SUPPLIED INFORMATION »
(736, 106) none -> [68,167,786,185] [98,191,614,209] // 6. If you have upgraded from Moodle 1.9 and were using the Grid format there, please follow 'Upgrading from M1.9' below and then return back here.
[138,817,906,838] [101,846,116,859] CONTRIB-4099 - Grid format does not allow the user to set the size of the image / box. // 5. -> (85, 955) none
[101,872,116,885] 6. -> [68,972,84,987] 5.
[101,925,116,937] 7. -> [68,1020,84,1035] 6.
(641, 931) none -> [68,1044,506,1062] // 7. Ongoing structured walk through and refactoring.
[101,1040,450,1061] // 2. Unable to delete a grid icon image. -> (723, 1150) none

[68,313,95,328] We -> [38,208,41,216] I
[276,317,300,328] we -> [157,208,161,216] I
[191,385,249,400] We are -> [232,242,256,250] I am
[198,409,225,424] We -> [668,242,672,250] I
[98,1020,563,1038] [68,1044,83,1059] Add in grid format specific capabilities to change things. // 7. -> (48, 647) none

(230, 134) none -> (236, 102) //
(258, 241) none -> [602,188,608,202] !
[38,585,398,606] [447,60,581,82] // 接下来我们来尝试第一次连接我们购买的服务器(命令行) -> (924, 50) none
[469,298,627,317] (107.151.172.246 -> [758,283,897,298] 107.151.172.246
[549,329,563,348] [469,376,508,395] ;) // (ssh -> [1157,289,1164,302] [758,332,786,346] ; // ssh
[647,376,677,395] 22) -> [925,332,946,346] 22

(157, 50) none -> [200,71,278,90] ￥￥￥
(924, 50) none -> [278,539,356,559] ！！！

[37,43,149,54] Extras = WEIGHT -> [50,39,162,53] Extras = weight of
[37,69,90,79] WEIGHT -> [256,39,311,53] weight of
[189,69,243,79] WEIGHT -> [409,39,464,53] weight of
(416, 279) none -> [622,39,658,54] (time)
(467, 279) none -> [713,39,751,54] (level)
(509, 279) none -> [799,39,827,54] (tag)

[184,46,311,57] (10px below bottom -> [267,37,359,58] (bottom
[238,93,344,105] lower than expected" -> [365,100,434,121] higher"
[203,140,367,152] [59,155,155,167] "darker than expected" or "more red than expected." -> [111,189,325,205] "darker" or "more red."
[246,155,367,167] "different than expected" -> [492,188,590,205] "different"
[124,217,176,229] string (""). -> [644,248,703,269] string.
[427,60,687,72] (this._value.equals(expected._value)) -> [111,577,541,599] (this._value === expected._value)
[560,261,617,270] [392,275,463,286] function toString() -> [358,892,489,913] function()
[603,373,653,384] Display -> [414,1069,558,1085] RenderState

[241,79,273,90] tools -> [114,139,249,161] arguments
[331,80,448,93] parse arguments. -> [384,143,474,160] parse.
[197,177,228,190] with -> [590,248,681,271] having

WHAT YOU SHOULD DO » Scan the data above; copy every line where "arguments" appears.

SOLVED PROBLEM »
[241,79,273,90] tools -> [114,139,249,161] arguments
[331,80,448,93] parse arguments. -> [384,143,474,160] parse.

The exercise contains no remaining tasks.